# Spring Snow Goose



## OrangeMilk (Oct 13, 2012)

Has anyone gone out west to spring Snow Goose hunt and can recommend a place?

I would prefer Missouri as it would be the shortest drive. I don't plan to fly and I do want to be able to keep my birds for the freezer.

Thanks for any help, hopefully I am not too late to book.


----------



## I_Shock_Em (Jul 20, 2008)

Never been, but I've heard you get what you pay for. Lots of bad stories about "guides" sticking hunters in shot up fields, only to waste the day away and never fire a round. I'd suggest doing your homework. Would definitely be a trip I'd like to do in the future


----------



## big ducks (Sep 23, 2014)

In Missouri go around the squaw Creek area, tons of outfitters check reviews on the guides.


----------



## BuckeyeHunter (Nov 5, 2008)

I_Shock_Em said:


> Lots of bad stories about "guides" sticking hunters in shot up fields, only to waste the day away and never fire a round


That was my experience. We shot 3 snows out of one flock in 3 full days. The first trip was so bad that they told us to come back for free. It was worse the next time! There was birds in the area but they had learned to avoid that outfitter's fields.

I'm sure there are good outfitters but the good ones need to be mobile and charge quite a bit more.
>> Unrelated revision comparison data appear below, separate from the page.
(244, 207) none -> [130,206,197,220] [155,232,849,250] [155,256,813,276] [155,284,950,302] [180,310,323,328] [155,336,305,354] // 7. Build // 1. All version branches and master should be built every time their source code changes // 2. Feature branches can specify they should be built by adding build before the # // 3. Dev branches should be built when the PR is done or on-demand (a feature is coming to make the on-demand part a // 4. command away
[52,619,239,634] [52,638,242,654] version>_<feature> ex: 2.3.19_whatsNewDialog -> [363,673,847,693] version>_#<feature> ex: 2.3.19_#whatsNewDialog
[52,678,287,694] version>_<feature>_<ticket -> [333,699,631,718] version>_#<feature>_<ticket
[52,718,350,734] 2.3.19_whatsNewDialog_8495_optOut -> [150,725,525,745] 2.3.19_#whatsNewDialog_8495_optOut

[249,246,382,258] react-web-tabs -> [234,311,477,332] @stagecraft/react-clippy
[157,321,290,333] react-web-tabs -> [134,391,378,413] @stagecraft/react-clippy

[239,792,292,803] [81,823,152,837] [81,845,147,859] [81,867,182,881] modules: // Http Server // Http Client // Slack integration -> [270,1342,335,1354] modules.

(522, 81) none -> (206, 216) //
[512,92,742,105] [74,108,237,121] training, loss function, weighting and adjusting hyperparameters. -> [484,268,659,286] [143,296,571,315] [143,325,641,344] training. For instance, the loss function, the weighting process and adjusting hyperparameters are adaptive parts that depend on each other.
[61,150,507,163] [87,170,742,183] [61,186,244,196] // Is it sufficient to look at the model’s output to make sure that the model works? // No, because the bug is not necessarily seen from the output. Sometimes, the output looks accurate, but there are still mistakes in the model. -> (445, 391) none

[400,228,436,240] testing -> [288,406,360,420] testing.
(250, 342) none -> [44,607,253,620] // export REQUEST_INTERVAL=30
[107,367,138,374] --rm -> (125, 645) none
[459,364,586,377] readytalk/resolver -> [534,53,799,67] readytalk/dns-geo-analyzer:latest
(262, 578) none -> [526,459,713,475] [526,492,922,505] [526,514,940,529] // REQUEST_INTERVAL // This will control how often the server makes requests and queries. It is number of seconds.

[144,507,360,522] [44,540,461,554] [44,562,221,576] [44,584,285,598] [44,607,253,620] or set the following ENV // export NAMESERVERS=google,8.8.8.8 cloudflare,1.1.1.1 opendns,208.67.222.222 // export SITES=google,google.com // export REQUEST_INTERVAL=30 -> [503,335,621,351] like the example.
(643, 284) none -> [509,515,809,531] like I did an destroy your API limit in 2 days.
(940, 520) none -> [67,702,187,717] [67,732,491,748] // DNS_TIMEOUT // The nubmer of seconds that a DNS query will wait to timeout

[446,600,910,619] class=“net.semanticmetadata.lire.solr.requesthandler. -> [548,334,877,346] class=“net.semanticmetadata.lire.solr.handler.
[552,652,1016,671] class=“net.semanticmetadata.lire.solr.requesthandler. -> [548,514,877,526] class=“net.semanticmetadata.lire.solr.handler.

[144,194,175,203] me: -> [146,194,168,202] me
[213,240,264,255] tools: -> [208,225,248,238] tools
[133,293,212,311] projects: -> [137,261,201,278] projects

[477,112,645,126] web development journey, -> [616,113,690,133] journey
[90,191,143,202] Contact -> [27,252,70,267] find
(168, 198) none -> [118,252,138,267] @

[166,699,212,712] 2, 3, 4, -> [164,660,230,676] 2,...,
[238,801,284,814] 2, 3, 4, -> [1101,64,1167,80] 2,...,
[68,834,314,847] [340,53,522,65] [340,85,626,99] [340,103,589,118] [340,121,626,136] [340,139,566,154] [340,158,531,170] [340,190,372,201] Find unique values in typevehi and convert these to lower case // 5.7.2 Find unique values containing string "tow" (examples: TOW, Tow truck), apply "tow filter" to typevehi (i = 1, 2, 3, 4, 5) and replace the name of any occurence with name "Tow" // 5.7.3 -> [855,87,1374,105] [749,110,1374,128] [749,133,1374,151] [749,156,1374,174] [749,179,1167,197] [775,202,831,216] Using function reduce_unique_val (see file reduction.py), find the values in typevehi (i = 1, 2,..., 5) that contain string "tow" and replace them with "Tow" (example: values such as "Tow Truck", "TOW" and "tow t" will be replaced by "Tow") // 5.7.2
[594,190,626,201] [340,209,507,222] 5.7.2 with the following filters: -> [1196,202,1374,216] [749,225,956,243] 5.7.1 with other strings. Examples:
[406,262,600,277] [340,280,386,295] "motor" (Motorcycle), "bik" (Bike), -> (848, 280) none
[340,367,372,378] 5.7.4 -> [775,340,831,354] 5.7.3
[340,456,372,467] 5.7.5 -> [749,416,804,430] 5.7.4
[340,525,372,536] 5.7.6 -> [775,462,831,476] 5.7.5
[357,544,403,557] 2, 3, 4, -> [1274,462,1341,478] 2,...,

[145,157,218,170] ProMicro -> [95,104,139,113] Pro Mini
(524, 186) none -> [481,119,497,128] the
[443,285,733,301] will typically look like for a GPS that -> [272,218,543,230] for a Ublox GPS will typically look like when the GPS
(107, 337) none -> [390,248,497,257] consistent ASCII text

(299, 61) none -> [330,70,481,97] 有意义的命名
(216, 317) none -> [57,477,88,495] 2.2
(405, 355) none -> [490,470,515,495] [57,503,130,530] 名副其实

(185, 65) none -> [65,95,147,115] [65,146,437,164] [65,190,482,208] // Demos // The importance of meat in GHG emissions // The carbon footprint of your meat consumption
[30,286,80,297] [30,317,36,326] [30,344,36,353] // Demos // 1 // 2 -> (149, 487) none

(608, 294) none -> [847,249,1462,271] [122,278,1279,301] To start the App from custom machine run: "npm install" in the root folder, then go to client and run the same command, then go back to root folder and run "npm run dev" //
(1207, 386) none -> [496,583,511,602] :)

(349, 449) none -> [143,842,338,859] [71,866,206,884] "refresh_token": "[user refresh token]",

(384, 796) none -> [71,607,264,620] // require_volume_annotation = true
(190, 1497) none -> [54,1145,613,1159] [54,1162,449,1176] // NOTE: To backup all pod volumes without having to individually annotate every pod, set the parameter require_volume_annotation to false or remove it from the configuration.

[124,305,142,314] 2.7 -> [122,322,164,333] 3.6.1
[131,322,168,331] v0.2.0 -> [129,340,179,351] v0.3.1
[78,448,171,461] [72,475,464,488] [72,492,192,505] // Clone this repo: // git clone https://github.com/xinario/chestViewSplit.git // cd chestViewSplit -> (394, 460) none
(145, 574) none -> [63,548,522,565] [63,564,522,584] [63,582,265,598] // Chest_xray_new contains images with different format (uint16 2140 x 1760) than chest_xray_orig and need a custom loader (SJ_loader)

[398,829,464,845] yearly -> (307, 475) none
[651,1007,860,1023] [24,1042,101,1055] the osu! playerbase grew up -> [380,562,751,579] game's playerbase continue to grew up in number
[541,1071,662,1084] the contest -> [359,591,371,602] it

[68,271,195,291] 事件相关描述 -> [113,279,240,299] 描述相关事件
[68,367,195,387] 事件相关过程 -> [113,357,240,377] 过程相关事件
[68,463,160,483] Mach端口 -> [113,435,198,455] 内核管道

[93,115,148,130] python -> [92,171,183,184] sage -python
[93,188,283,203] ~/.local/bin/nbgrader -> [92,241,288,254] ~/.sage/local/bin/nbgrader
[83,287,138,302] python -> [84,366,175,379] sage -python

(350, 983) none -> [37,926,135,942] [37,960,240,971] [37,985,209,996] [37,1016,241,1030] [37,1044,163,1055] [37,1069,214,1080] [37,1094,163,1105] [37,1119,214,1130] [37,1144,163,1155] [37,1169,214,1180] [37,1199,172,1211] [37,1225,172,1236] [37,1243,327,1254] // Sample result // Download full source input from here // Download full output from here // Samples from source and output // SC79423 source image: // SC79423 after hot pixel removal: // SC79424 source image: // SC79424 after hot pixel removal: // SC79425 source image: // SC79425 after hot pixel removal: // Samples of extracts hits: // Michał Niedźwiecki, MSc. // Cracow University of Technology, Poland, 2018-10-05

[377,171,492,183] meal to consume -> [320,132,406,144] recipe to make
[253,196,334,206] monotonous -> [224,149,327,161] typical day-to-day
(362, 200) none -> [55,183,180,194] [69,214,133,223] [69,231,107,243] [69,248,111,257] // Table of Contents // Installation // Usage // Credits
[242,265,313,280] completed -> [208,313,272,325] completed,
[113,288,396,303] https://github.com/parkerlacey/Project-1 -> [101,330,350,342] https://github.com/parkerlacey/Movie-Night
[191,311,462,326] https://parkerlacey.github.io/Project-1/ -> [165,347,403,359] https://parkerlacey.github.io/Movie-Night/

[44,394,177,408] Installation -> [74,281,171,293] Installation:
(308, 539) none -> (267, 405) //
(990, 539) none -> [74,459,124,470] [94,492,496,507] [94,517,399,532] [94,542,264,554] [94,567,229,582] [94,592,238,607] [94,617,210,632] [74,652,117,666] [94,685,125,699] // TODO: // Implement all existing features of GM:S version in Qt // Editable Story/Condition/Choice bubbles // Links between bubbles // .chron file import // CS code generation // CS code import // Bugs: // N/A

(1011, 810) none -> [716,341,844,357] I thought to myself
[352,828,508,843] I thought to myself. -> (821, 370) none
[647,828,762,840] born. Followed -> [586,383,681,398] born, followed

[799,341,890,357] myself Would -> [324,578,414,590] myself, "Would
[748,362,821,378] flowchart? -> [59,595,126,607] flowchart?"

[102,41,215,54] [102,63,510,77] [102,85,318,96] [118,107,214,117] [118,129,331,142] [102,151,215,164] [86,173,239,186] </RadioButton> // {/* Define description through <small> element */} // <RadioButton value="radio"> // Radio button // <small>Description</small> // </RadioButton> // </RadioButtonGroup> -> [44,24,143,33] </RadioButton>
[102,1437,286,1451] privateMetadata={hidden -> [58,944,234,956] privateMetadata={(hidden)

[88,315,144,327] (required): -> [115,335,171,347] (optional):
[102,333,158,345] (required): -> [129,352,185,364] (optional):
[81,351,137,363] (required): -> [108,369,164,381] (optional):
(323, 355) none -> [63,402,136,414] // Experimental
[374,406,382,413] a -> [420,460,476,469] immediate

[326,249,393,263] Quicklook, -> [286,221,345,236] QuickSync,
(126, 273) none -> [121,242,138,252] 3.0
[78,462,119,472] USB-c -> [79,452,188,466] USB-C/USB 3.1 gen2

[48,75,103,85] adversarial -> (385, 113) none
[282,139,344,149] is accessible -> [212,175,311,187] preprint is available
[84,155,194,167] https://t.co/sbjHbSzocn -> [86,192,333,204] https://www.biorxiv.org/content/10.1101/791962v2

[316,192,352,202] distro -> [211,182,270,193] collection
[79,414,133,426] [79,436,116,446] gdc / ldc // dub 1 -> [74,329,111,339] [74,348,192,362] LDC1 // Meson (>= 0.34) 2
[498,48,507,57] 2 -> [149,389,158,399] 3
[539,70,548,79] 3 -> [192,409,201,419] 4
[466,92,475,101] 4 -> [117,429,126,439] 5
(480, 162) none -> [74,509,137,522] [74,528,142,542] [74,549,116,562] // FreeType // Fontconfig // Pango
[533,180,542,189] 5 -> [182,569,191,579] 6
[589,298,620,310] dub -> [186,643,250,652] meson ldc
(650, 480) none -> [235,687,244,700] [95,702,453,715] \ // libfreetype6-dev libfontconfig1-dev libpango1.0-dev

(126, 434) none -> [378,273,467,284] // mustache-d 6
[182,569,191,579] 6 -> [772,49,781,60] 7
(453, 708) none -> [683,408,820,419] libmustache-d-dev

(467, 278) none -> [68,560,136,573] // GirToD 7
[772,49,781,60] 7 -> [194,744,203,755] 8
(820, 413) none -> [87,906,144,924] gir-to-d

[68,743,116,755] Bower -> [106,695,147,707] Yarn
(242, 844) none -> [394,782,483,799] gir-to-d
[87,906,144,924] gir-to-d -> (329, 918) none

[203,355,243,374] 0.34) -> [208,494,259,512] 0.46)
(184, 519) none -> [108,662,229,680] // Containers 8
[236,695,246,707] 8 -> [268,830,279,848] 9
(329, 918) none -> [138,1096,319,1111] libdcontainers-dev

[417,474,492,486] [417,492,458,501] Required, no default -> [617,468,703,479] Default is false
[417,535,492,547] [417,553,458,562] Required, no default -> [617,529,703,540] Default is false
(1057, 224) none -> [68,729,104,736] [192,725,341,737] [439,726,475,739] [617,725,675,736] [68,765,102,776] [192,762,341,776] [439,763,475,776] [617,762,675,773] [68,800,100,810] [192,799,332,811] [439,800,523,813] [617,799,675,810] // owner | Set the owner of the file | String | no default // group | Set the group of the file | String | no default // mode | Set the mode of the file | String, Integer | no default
Now that I've chased snows on my own a good bit in a couple states I can say they are incredibly hard to hunt properly and incredibly frustrating. If you don't have 500+ decoys and the ability to go where the birds want to be you are wasting your time unless you call 5 birds or less a good hunt. I can understand why outfitters with 1,500 full body decoys would charge as much as they do as it is a major investment in $ and time to do it right. I've seen one group ever really get into snows and they literally drove a semi trailer onto the field then put out over 1000 full body decoys. They had to have over $15,000 in decoys before the cost of the trailer. Their set up took 5 guys 3 hours. We then watched them hammer the geese all afternoon while we sat there .5 mile away with 400 windsock decoys and shot nothing.

My suggestion from what I have learned thus far is that if you really want to kill snows go to Saskatchewan early in the year and shoot the dumb young ones who have never seen a decoy. That said it is a long drive.


----------